Balkany libéré, révélations sur les conditions d’incarcération

Mercredi 12 février, l’ancien maire de Levallois-Perret a été remis en liberté suite à la dégradation de sa santé durant son séjour en prison.


À l’automne dernier, le tribunal correctionnel de Paris avait condamné le couple Balkany à de lourdes peines pour fraude fiscale, blanchiment et prise illégale d’intérêt. Isabelle Balkany n’avait pas été incarcérée immédiatement et assumait alors les fonctions de maire par intérim à Levallois, tandis que son époux demeurait en prison à Paris. Après six demandes de libération et d’aménagement de son contrôle judiciaire, l’ancien baron des Hauts-de-Seine a quitté la maison d'arrêt de la Santé où il était incarcéré depuis le 13 septembre. Le rapport médical révélait “une dégradation manifeste de son état de santé”, comprenant une perte de poids, des pathologies osseuses, digestives et cardio-vasculaires, ainsi qu’un “état dépressif marqué”.

Selon l’avocat de Patrick Balkany, M. Romain Dieudonné, “la Cour n’a pas fait de cadeau à Balkany".  Pourtant, les libérations pour raisons médicales sont difficiles à obtenir et restent rares en France. Elles sont octroyées lorsque l’état de santé est jugé incompatible avec la détention, or cette incompatibilité doit être prouvée par une enquête que peu de prisonniers peuvent financer.



Les réactions sur les réseaux sociaux à l’annonce de la libération de Patrick Balkany ont été virulentes; le cas Balkany semble en effet être un nouveau symbole d’une justice à deux échelles. Ceux qui ne bénéficient pas de moyens et d’une couverture médiatique telle que celle du couple Balkany sont livrés à eux-mêmes, dans un système qui n’applique que très peu les dispositions légales en vigueur concernant les conditions d’incarcération.

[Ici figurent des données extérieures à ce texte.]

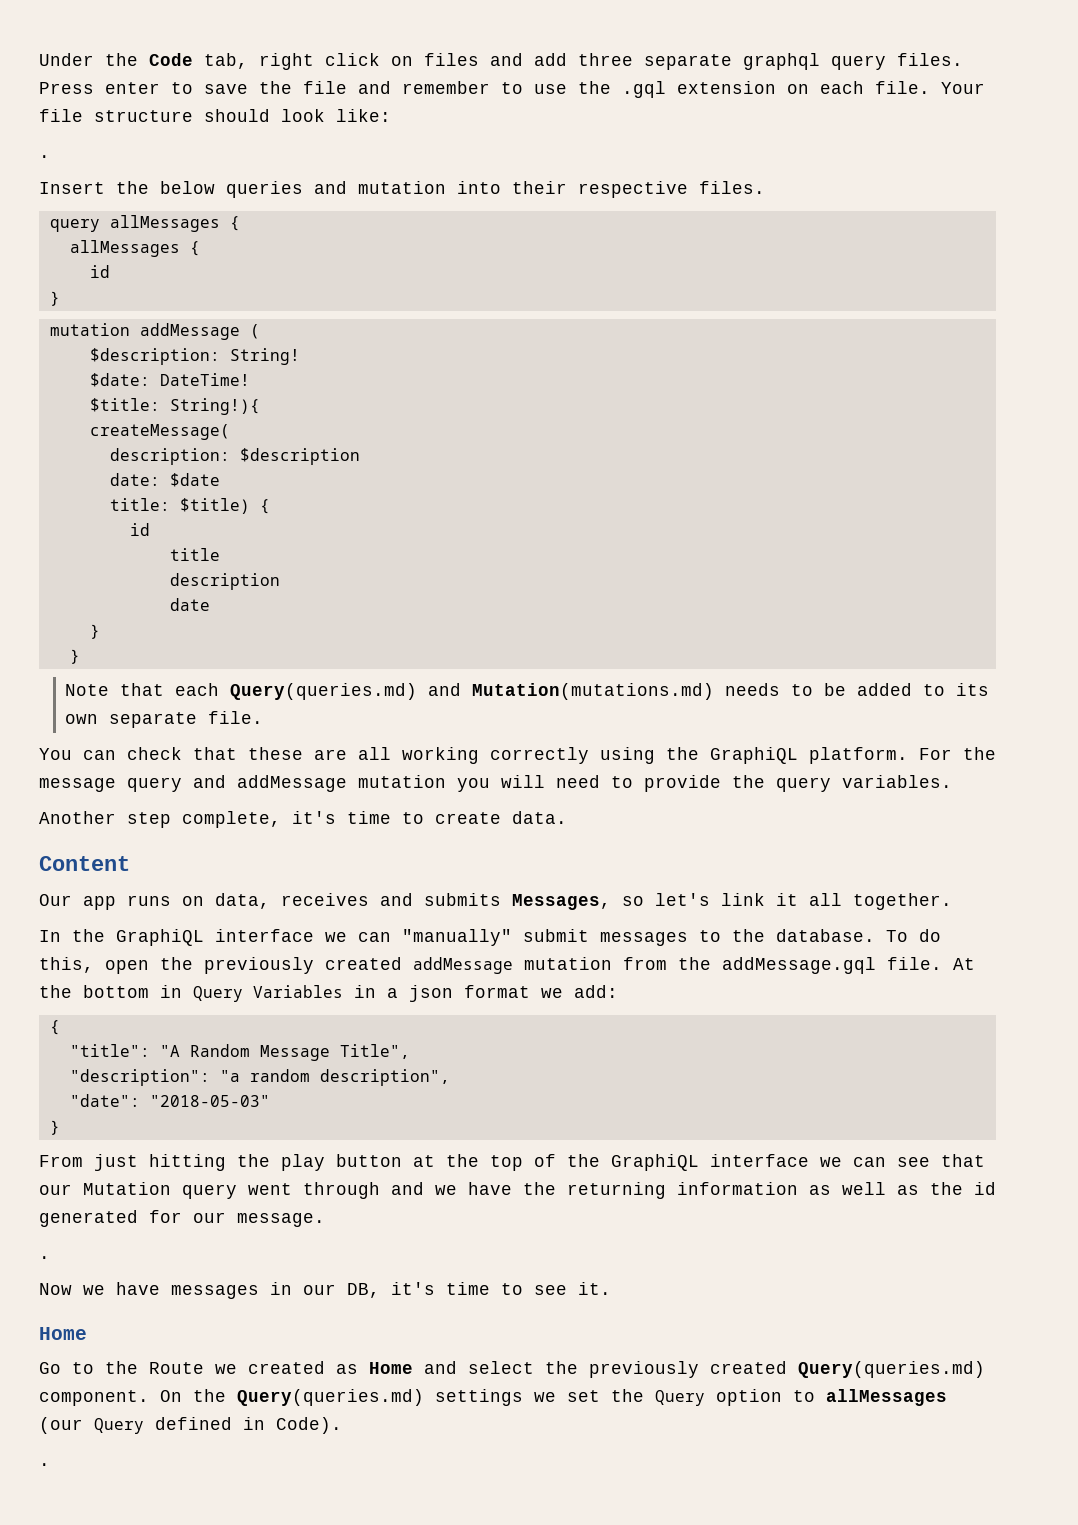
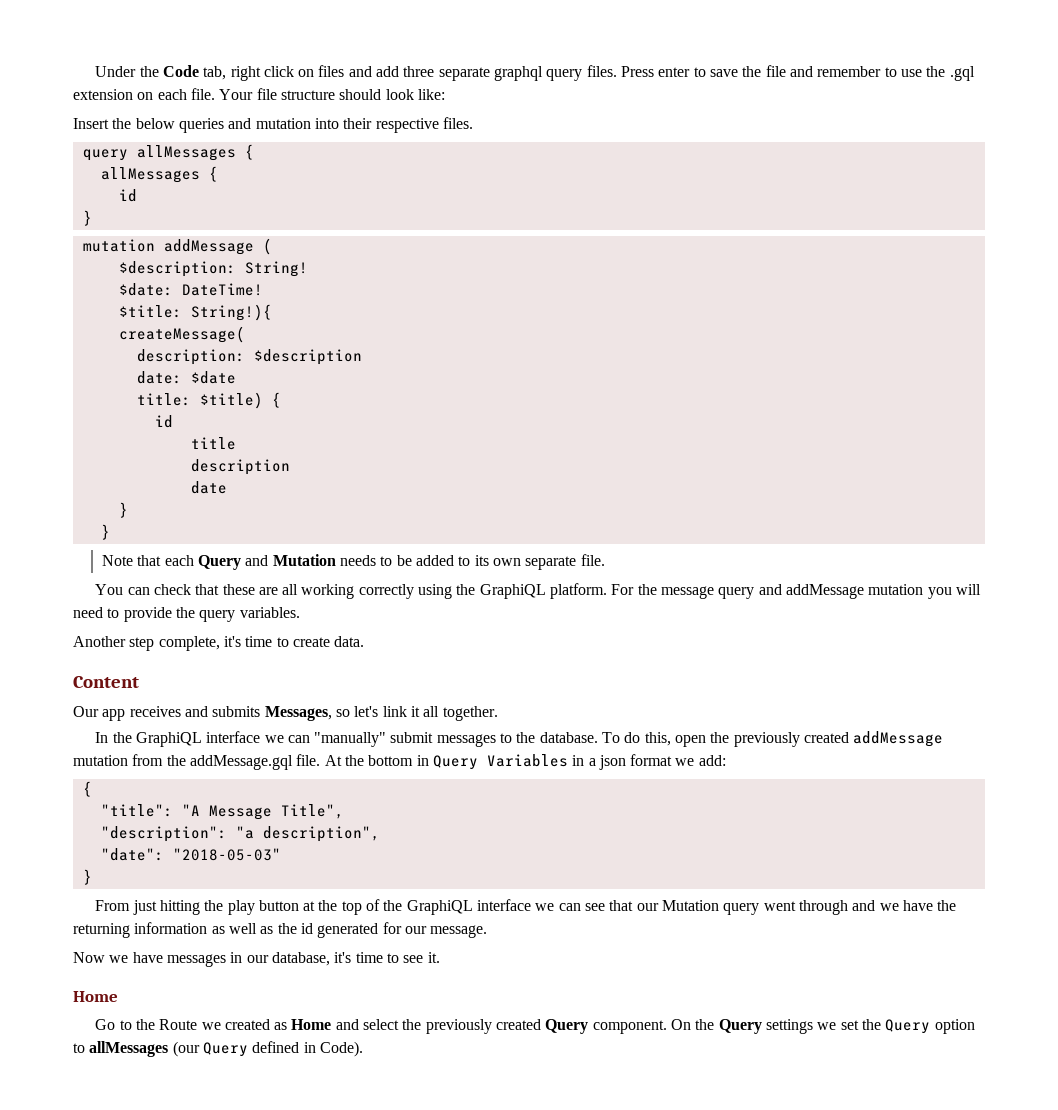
[39,155,50,158] // . -> (445, 94) none
[230,683,715,700] Query(queries.md) and Mutation(mutations.md) -> [198,554,336,570] Query and Mutation
[127,893,270,909] runs on data, -> (126, 715) none
[189,1044,250,1057] Random -> (200, 810) none
[249,1069,310,1082] random -> (254, 832) none
[39,1256,50,1259] // . -> (488, 931) none
[347,1283,380,1298] DB, -> [271,952,330,966] database,
[798,1361,985,1378] Query(queries.md) -> [545,1019,589,1034] Query
[237,1389,424,1406] Query(queries.md) -> [718,1019,762,1034] Query
[39,1463,50,1466] // . -> (363, 1049) none

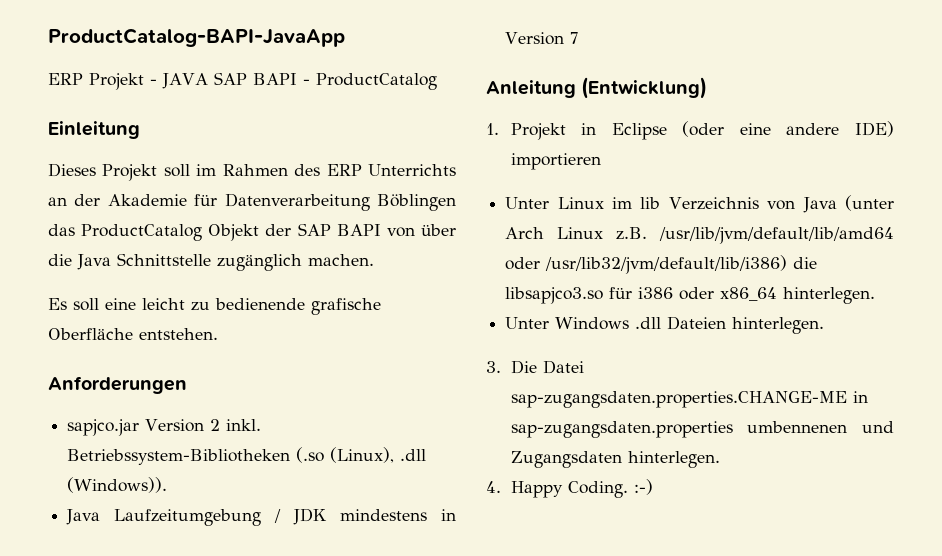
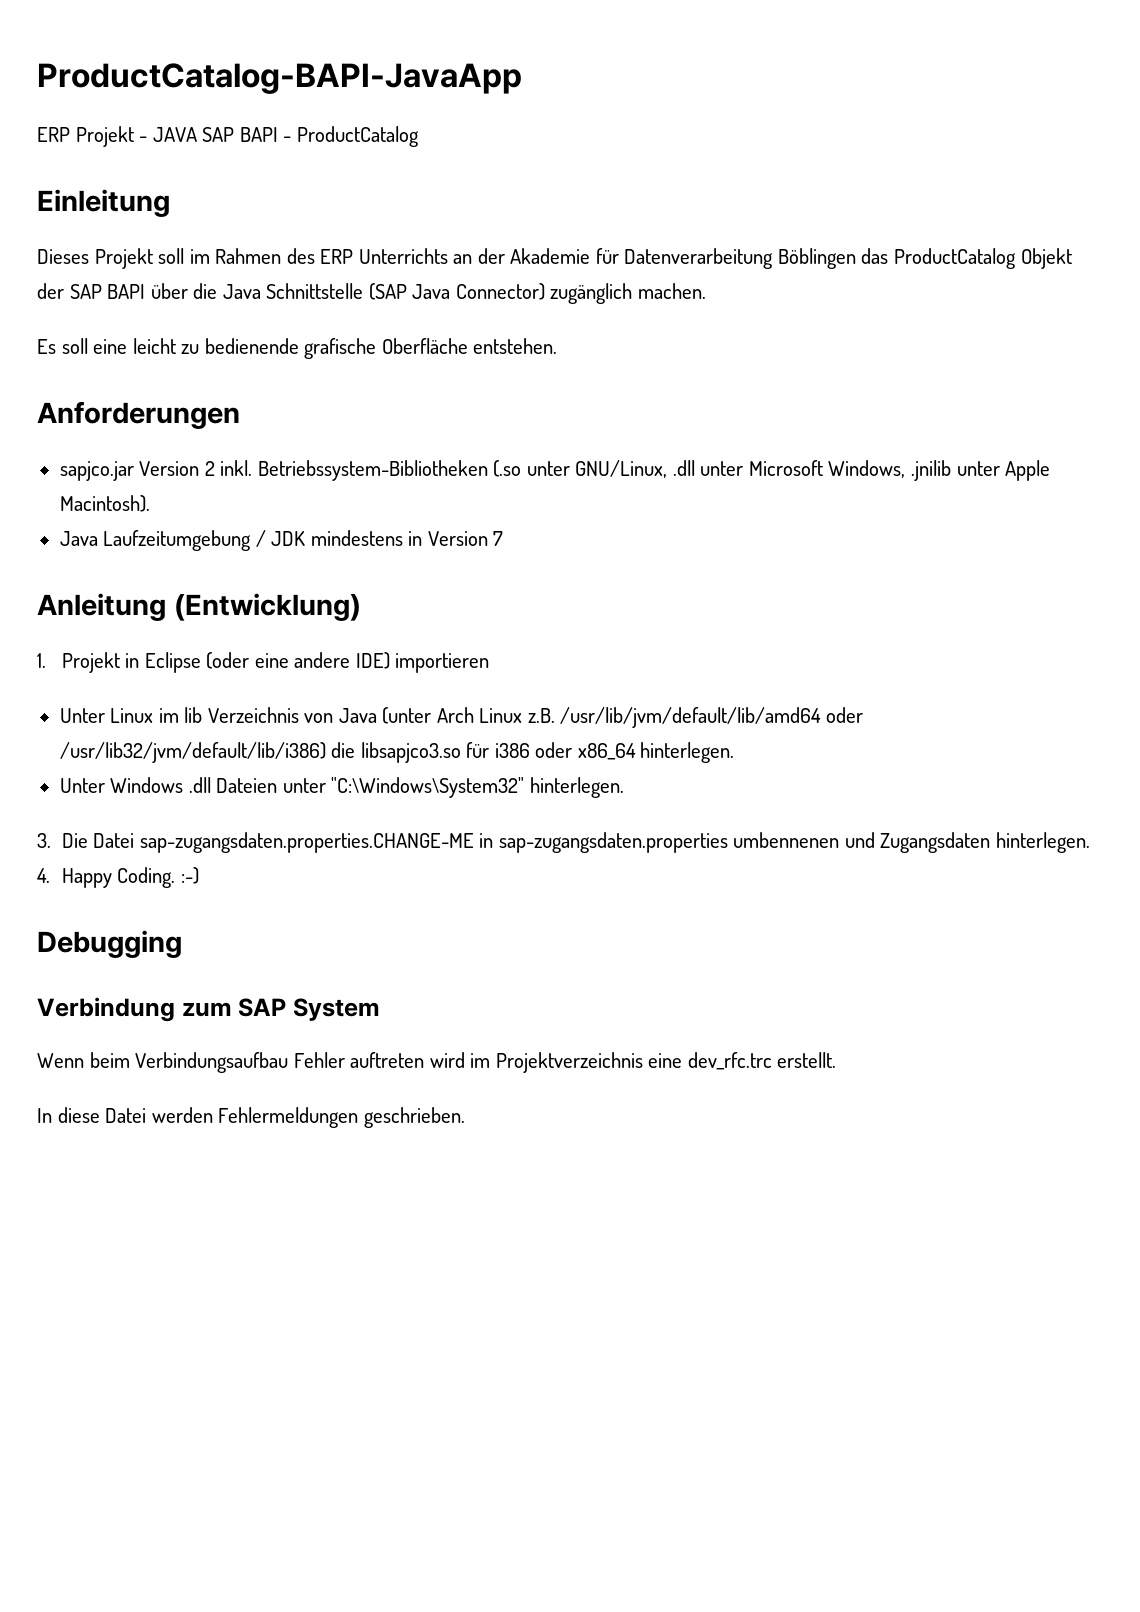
[386,227,415,237] von -> (146, 291) none
(211, 259) none -> [368,283,545,300] (SAP Java Connector)
[330,447,427,463] [67,477,168,493] (Linux), .dll (Windows)). -> [526,460,1051,481] [59,495,150,512] unter GNU/Linux, .dll unter Microsoft Windows, .jnilib unter Apple Macintosh).
(727, 323) none -> [282,777,525,798] unter "C:\Windows\System32"
(653, 487) none -> [37,930,182,958] [37,997,380,1022] [37,1052,837,1073] [37,1107,465,1128] // Debugging // Verbindung zum SAP System // Wenn beim Verbindungsaufbau Fehler auftreten wird im Projektverzeichnis eine dev_rfc.trc erstellt. // In diese Datei werden Fehlermeldungen geschrieben.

On peut ainsi citer le cas d’un homme s’alimentant par sonde depuis trois ans, mais dont l’état est jugé compatible avec l’incarcération, de celui vivant en fauteuil roulant dans une cellule inadaptée, ou encore tous ceux qui souffrent de pathologies psychiatriques sans que le personnel pénitentiaire n’y soit formé ! Un rapport de Human Rights Watch de 2016 avait estimé qu’un quart des détenus étaient atteints de troubles psychiatriques, pour seulement 14% de prisons ayant des services médico-psychologiques dédiés. Ces détenus, souvent dangereux pour eux-mêmes et les autres, ne bénéficient pas d'une prise en charge adaptée et peu de libérations leurs sont octroyées à cause de leur état de santé…


Si la libération de Patrick Balkany pour des raisons de santé est loin de convaincre tout le monde - notamment parce qu’on l’a vu sur de nombreux plateaux TV quelques jours seulement après sa sortie, on peut espérer qu’elle mettra en lumière la réalité des conditions de détention en France.